ASSIGNMENT
Copying rule for the data below: pictures stay out, and only the lines from the one with "background: #a16207 ->" down to the one with "text: volume ->", inclusive, are repeated exactly.

GIVEN INFORMATION
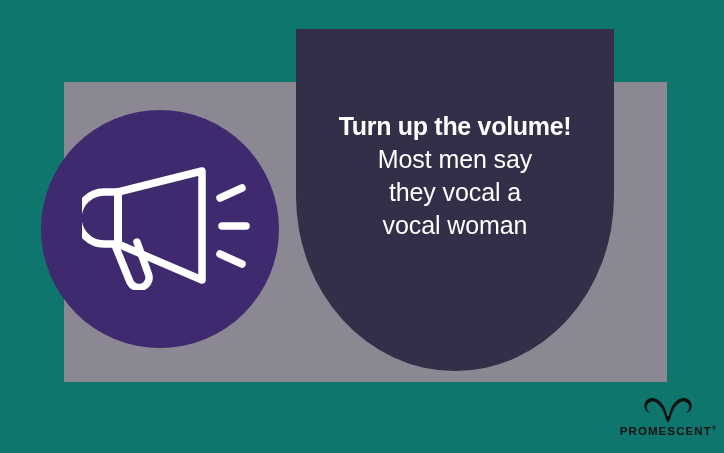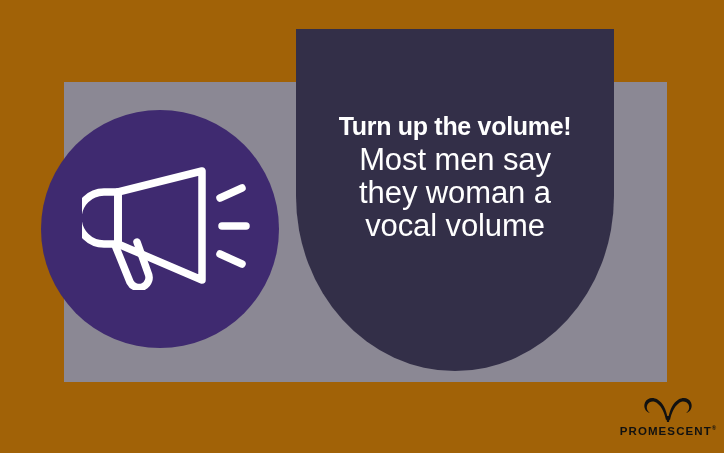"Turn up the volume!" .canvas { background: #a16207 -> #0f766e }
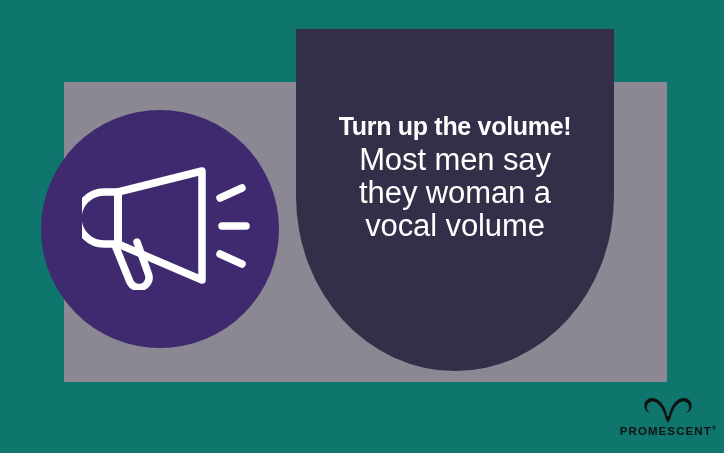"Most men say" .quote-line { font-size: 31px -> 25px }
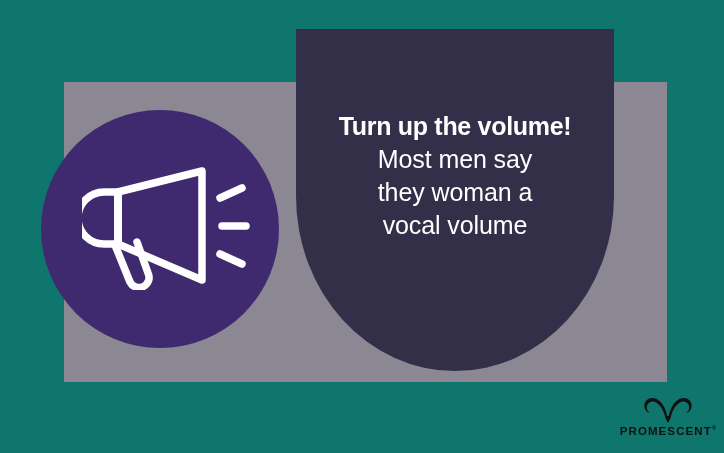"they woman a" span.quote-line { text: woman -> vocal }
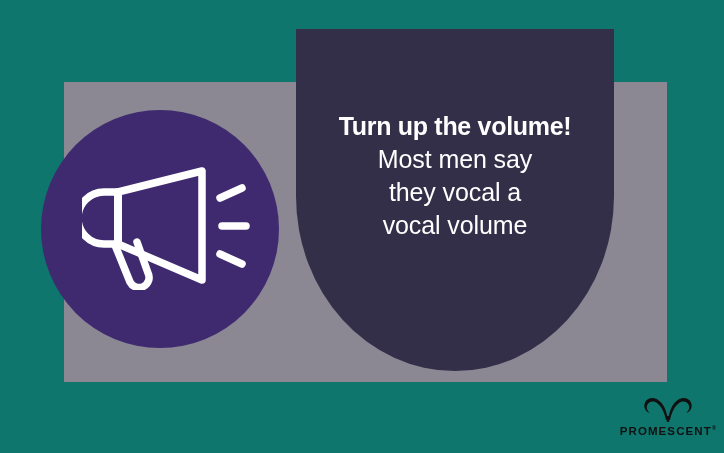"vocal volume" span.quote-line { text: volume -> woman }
---
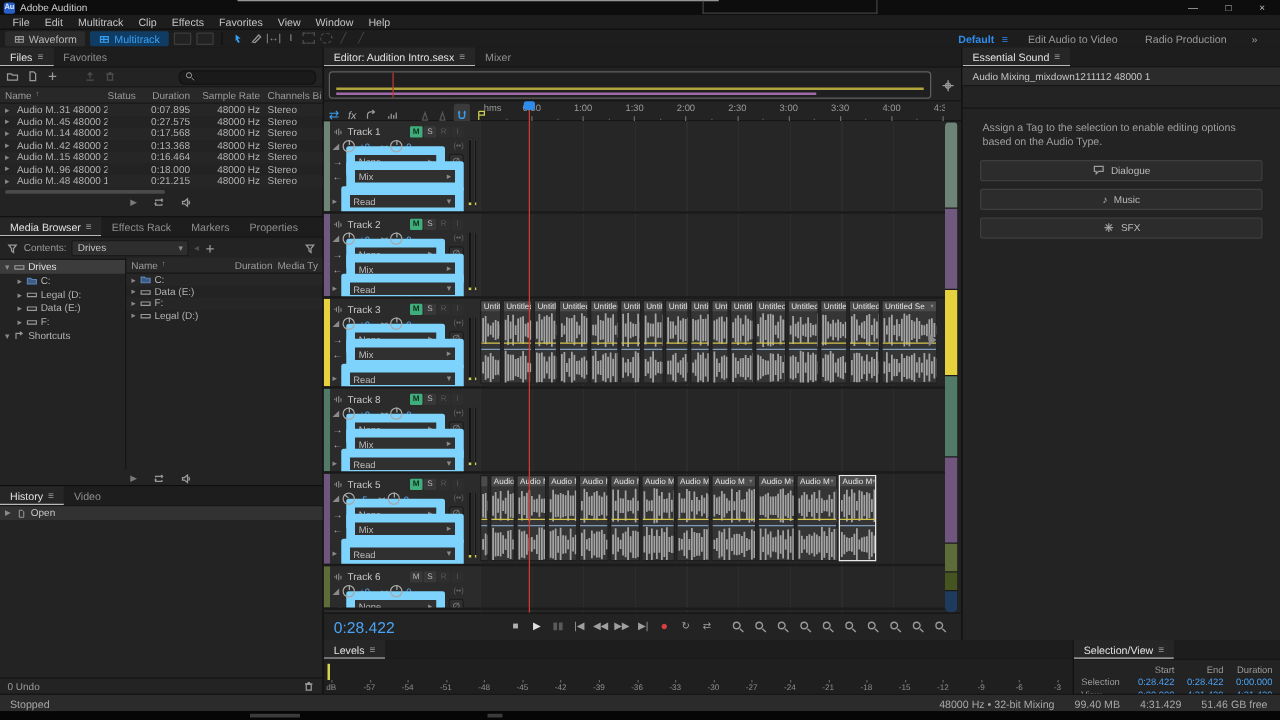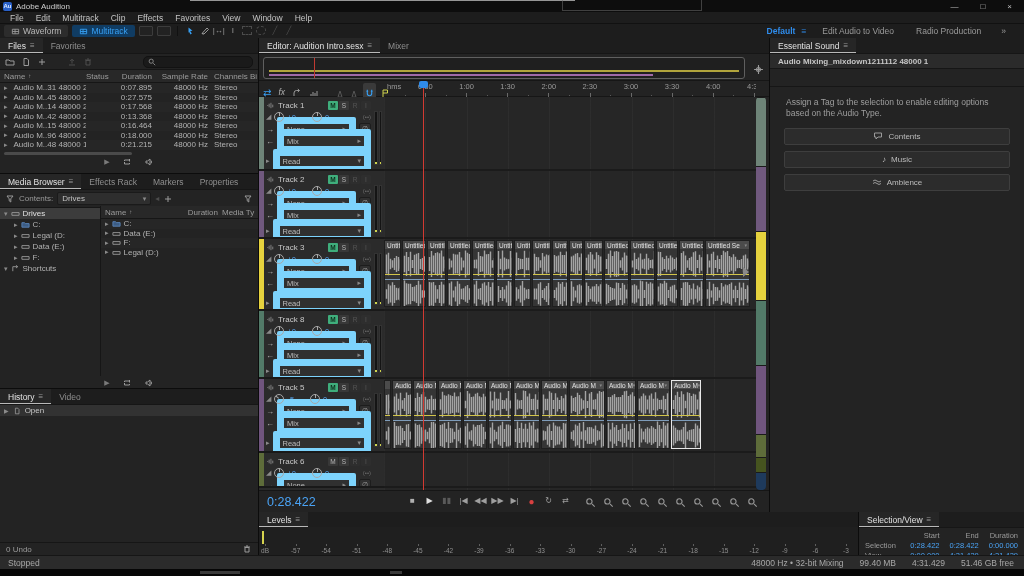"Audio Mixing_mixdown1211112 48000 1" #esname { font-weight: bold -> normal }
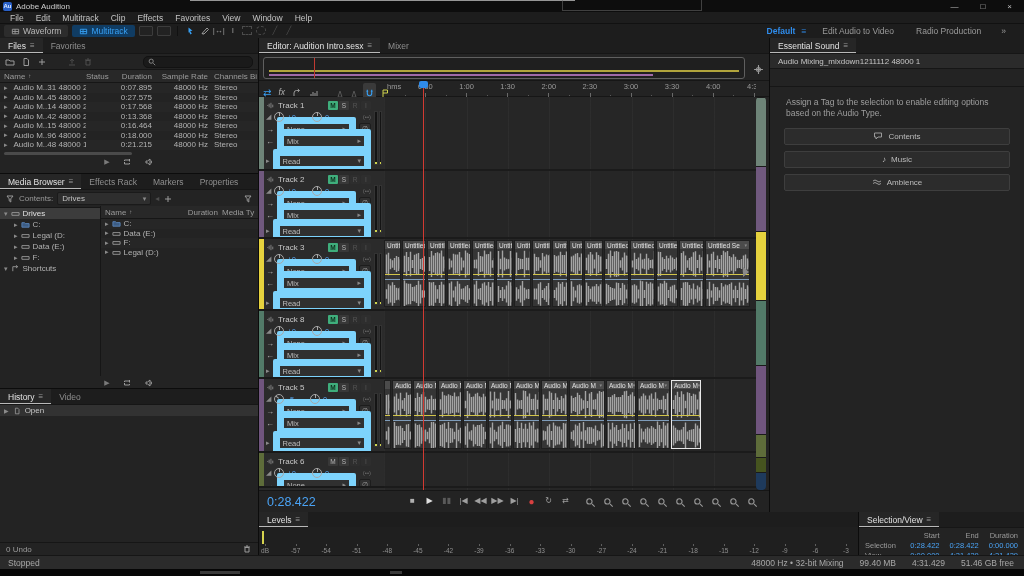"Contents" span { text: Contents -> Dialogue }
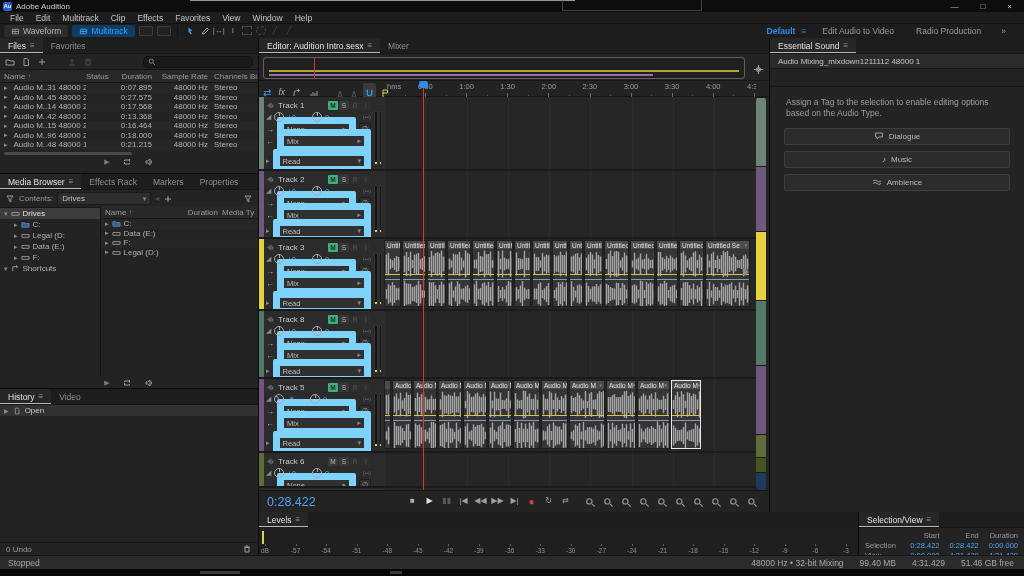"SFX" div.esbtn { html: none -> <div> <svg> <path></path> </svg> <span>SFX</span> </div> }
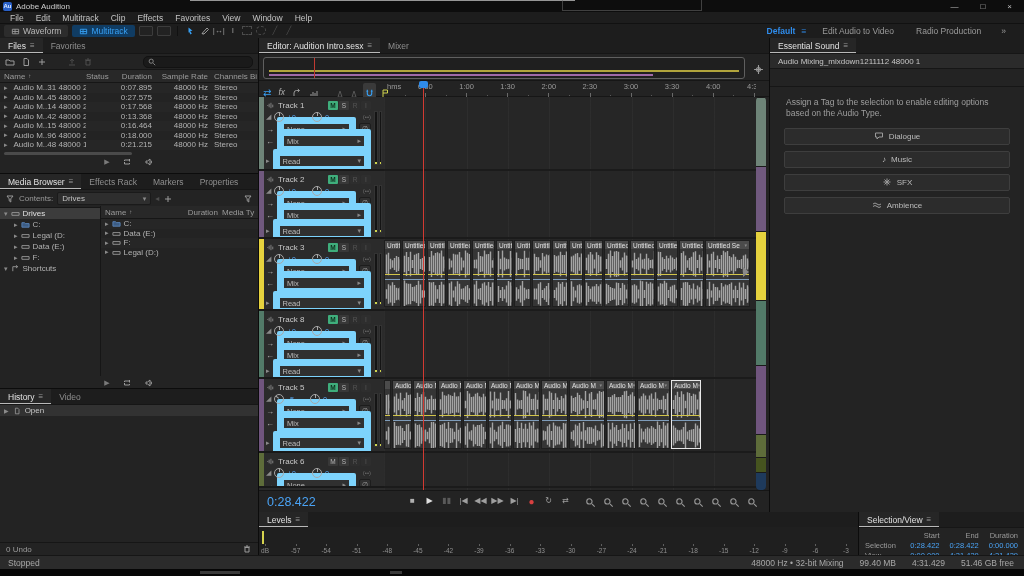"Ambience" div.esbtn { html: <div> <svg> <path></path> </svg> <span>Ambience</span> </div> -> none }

REPLY
"Turn up the volume!" .canvas { background: #a16207 -> #0f766e }
"Most men say" .quote-line { font-size: 31px -> 25px }
"they woman a" span.quote-line { text: woman -> vocal }
"vocal volume" span.quote-line { text: volume -> woman }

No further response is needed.